Ciò che Croce affermava dell’onestà si applica in relazione all’esperienza ed alla capacità: infatti il filosofo non sosteneva che bisogna essere disonesti, ma che l’essenziale è essere capaci di conseguire risultati positivi; e per farlo è determinante e spesso decisivo avere esperienza e capacità politiche.

E l’una e l’altra si conseguono (e si valutano) esercitandole e in particolare ricoprendo cariche pubbliche, meglio se politiche. Tutt’altra la convinzione diffusa nell’Italia di oggi; non solo non averlo fatto è un titolo di merito, ma quando ci si presenta alle elezioni non si bada a capacità ed esperienza ma all’immagine e alla simpatia. Se si è eletti, oltre a ciò, quel che si rileva non sono le attitudini politiche, ma, ad esempio, il “genere” sessuale. Essere donna o gay appare un titolo superiore ad essere stato ministro o sindaco di una città importante.

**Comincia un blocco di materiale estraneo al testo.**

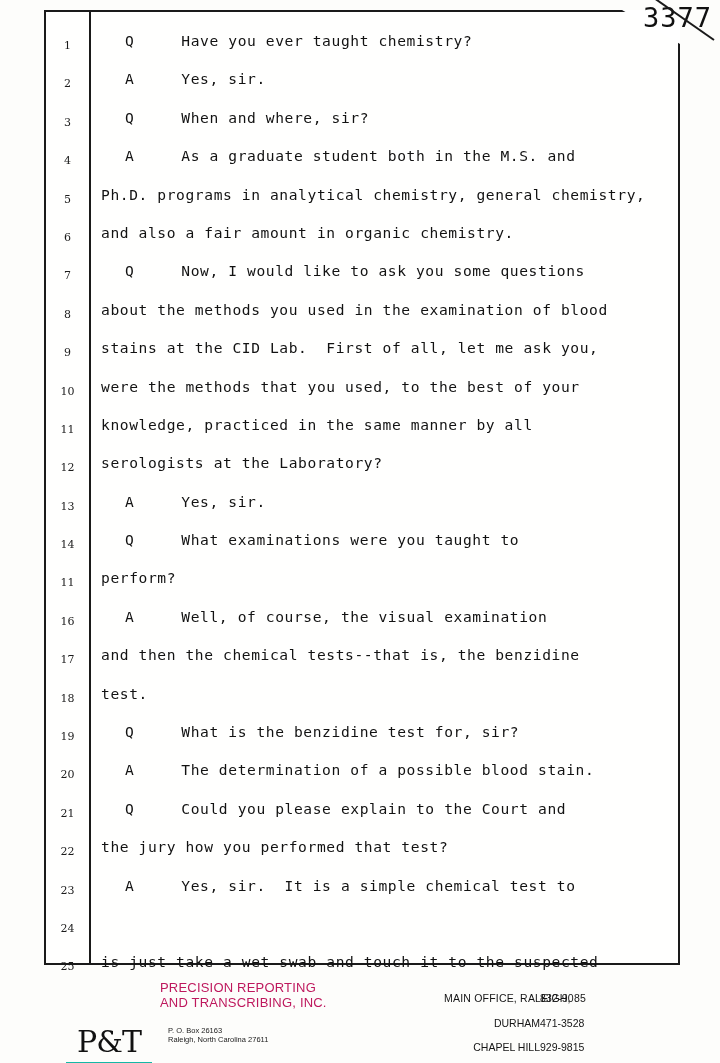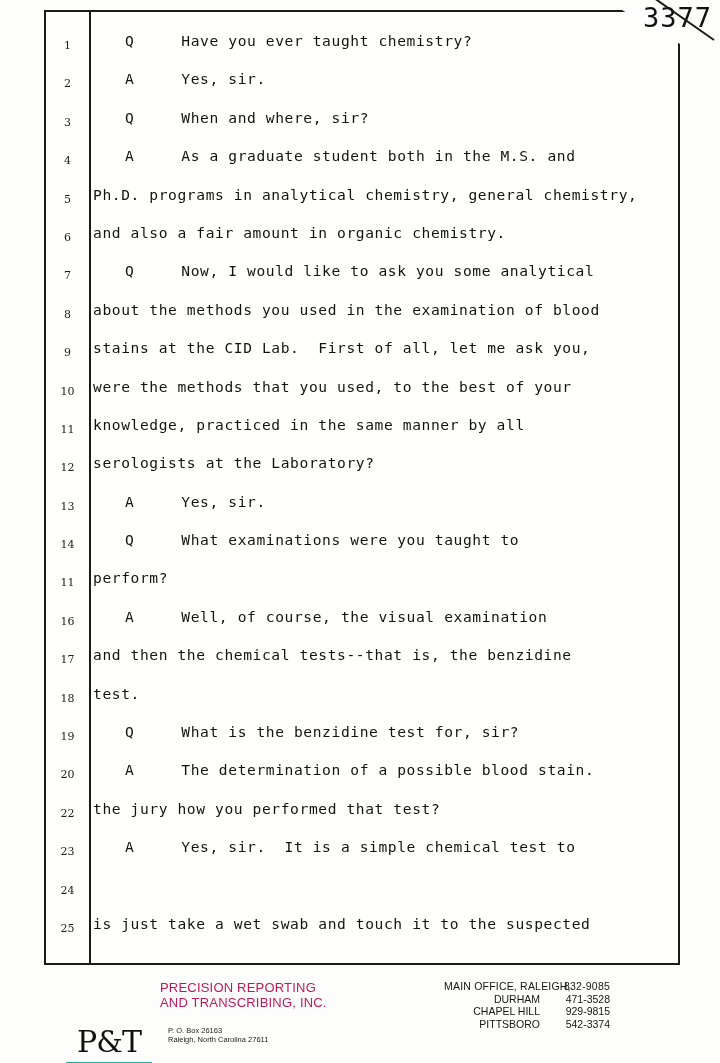"Ph.D. programs in analytical chemistry," .ltext { padding-left: 4px -> 12px }
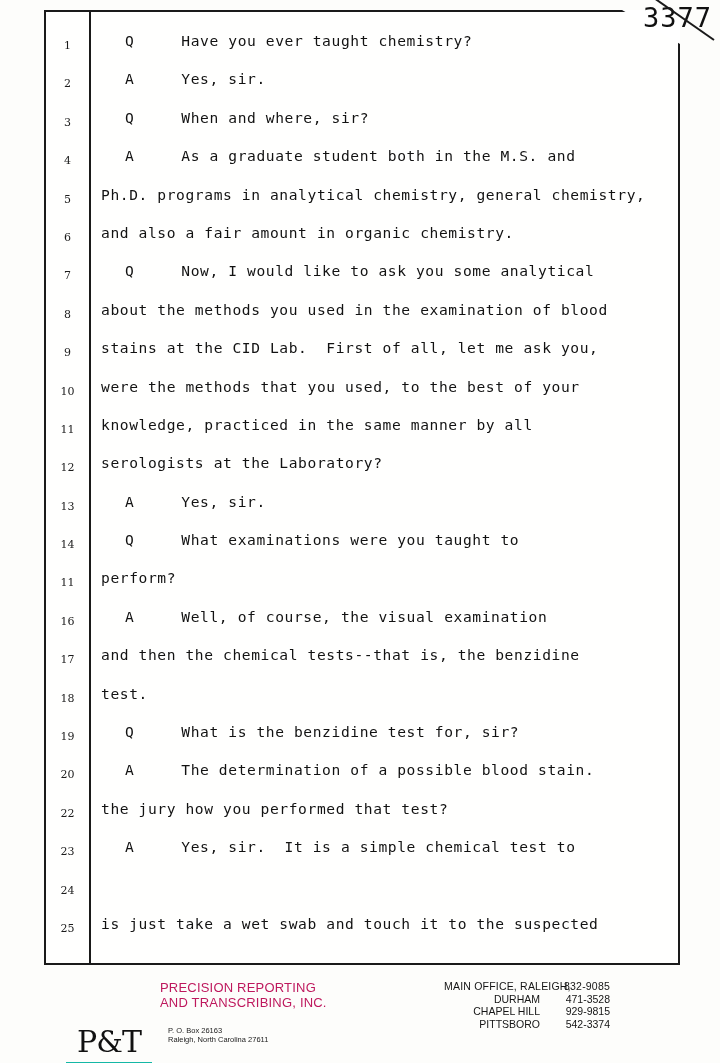"Q Now, I would like" div.ltext { text: analytical -> questions }
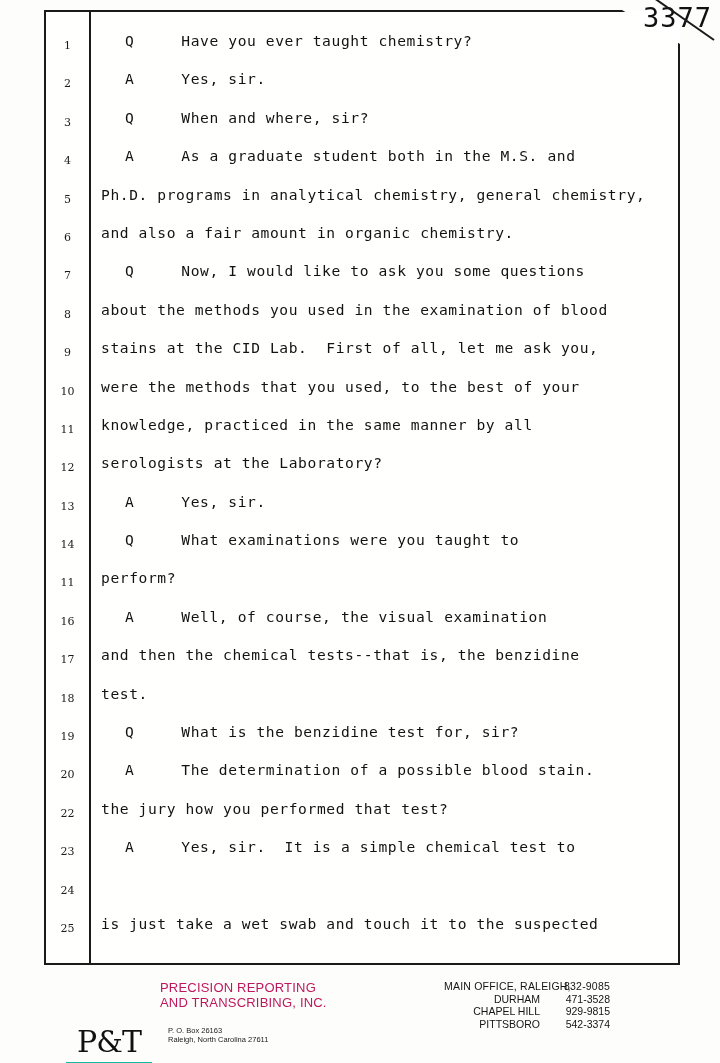"21" div.line { html: none -> <div> <div>21</div> <div>Q Could you please explain to the Court and</div> </div> }
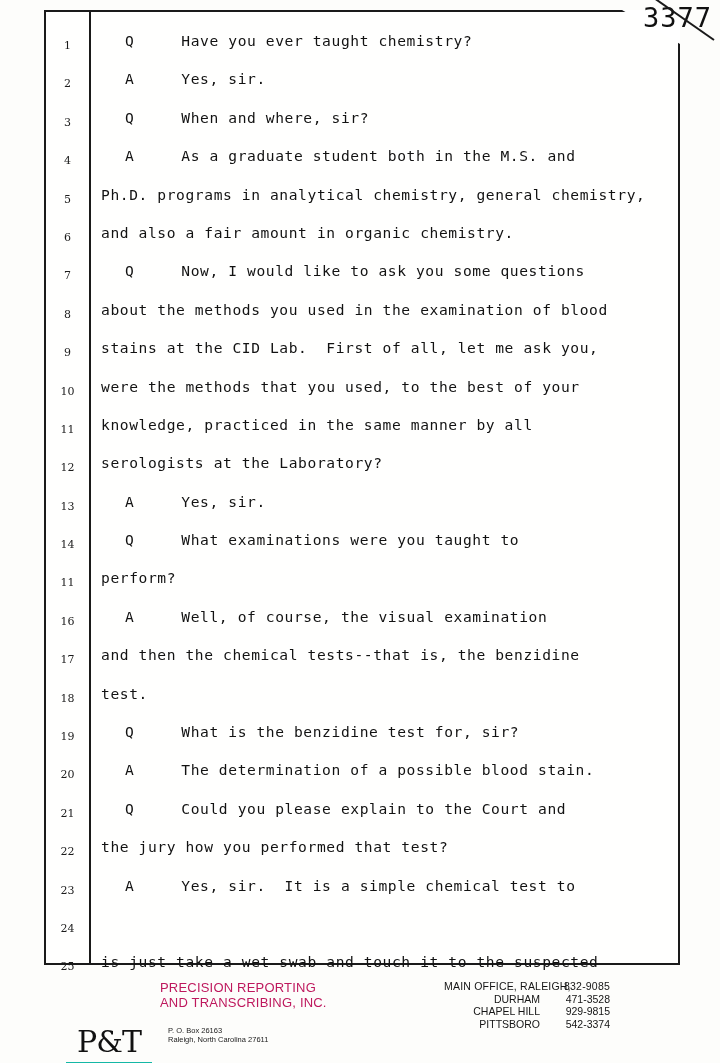"832-9085" .c-num { margin-top: none -> 12px; text-align: right -> left }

D’altra parte se il pubblico va così male, una delle ragioni è proprio questa: l’eleggere personaggi senza esperienza e capacità, scelti perché simpatici, nuovi o diversi. Con criteri empatici e non politici. E se dopo qualche anno, o anche prima, si capisce la loro totale inidoneità alle funzioni conseguite, gli stessi possono anche rispondere che in definitiva non è colpa loro: sono stati eletti perché simpatici o diversi, non perché capaci ed esperti. Che poi questi gradevoli eletti finiscano per lo più ad essere le marionette di altri e in particolare della burocrazia che dovrebbero dirigere e controllare è anch’essa una conseguenza, meno vistosa e notata, dell’inesperienza (e/o dell’incapacità) di cui sono colmi. Perché in uno Stato burocratico, se il governante non ha quelle doti finisce per essere irretito e sottomesso al “sapere specializzato” del proprio “aiutantato” burocratico che invece di servire, padroneggia.

Per l’una e l’altra ragione è preferibile seguire l’esempio e la saggezza dei romani. La repubblica dei quali durò circa cinque secoli ed altrettanti, in occidente, l’impero. La nostra, dopo settant’anni, fa acqua da tutte le parti.